PHOTO BY: Jemal Countess/WireImage
May 14: Tim Roth, 60
Roth is one of a number of film actors known for being a member of the “Brit Pack” — Gary Oldman, Colin Firth and Daniel Day-Lewis, among others — who ruled the big screen in the late ‘80s, He became a favorite of filmmaker Quentin Tarantino, who cast him as undercover cop Mr. Orange in the 1992 crime drama Reservoir Dogs and as a robber alongside Amanda Plummer in 1994’s Pulp Fiction.

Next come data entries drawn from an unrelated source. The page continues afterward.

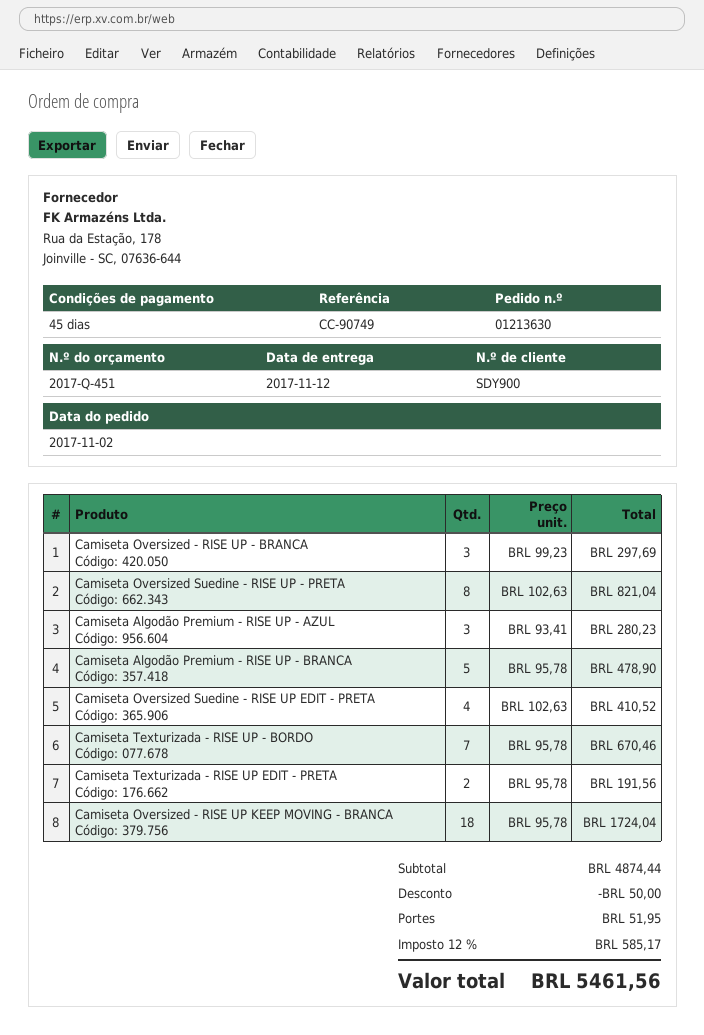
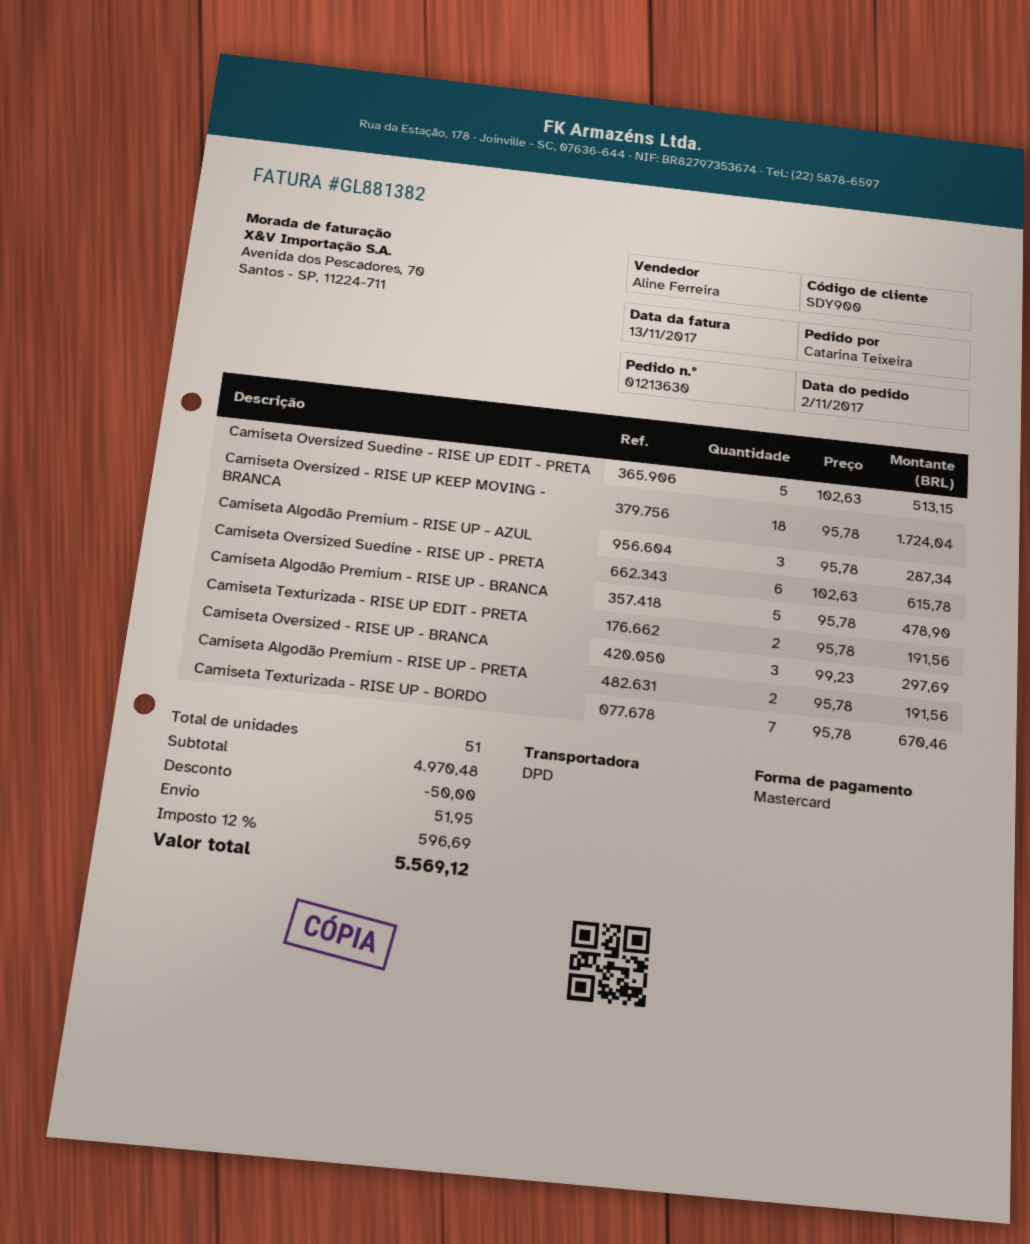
Camiseta Oversized Suedine - RISE UP - PRETA: 8 x 102.63 = 821.04 -> 6 x 102.63 = 615.78
Camiseta Algodão Premium - RISE UP - AZUL: 3 x 93.41 = 280.23 -> 3 x 95.78 = 287.34
Camiseta Oversized Suedine - RISE UP EDIT - PRETA: 4 x 102.63 = 410.52 -> 5 x 102.63 = 513.15
Camiseta Algodão Premium - RISE UP - PRETA: none -> 2 x 95.78 = 191.56
subtotal: 4874.44 -> 4970.48
tax: 12% = 585.17 -> 12% = 596.69
total: 5461.56 -> 5569.12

He will return to his film role as the Hulk’s enemy Abomination in the 2022 Disney+ TV series She-Hulk, costarring Mark Ruffalo and Tatiana Maslany as the titular superhero.
PHOTO BY: John Shearer/WireImage
May 17: Enya, 60
This Irish singer, songwriter, producer and musician elevated ‘80s-era new age music with her multi-tracked ethereal harmonizing, featured in her 1988 breakout album Watermark. Her hit single “Orinoco Flow” propelled her to worldwide fame and earned her four Grammys, including for best new-age album. She is Ireland’s best-selling solo artist, having sold over 75 million albums around the world.

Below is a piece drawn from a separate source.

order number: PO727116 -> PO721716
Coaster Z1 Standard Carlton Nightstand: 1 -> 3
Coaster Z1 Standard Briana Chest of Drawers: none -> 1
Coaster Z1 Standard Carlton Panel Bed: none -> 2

PHOTO BY: Isabel Infantes/PA Images via Getty Images
May 24: Bob Dylan, 80
Born Robert Allen Zimmerman, this Minnesota-born troubadour behind such classics as “Blowin’ in the Wind” and “Like a Rolling Stone” won the Nobel Prize for Literature in 2016 “for having created new poetic expressions within the great American song tradition.” Dylan released his 39th studio album, Rough and Rowdy Ways, last June, earning his first number 1 hit on any of Billboard’s charts (Rock Digital Song Sales) with the single “Murder Most Foul.” Patti Smith will toast Dylan’s 80th birthday at an outdoor festival to be held at a 153-acre campus in Tivoli, New York, in late May.
PHOTO BY: Daniel Knighton/Getty Images
May 29: Melissa Etheridge, 60
This folksy Grammy-winning rocker is known for her distinctive raspy vocals and her breakthrough third album in 1993, Yes I Am, which featured two of her most enduring hits, “I’m the Only” and “Come to My Window.” She’s had her share of challenges: A breast cancer survivor, Etheridge faced the loss of her 21-year-old son Beckett last May due to an opioid overdose. During the pandemic, she’s been streaming live performances to subscribers on her website.
PHOTO BY: Amy Sussman/Getty Images
May 30: Idina Menzel, 50
If you’ve heard the megahit “Let It Go” from Disney’s Frozen — and you surely have — then you know this Broadway superstar, who voiced the good queen Elsa in 2013’s wildly successful animated movie. Her Tony Award–winning portrayal of the not-so-good witch Elphaba in Broadway’s Wicked had already cemented her status as a stage icon, dubbed the Streisand of her generation. Menzel will costar in the upcoming FBI thriller American Murderer but has no plans to leave Broadway behind. “I will never leave the theater,” she has said. “My heart is there.”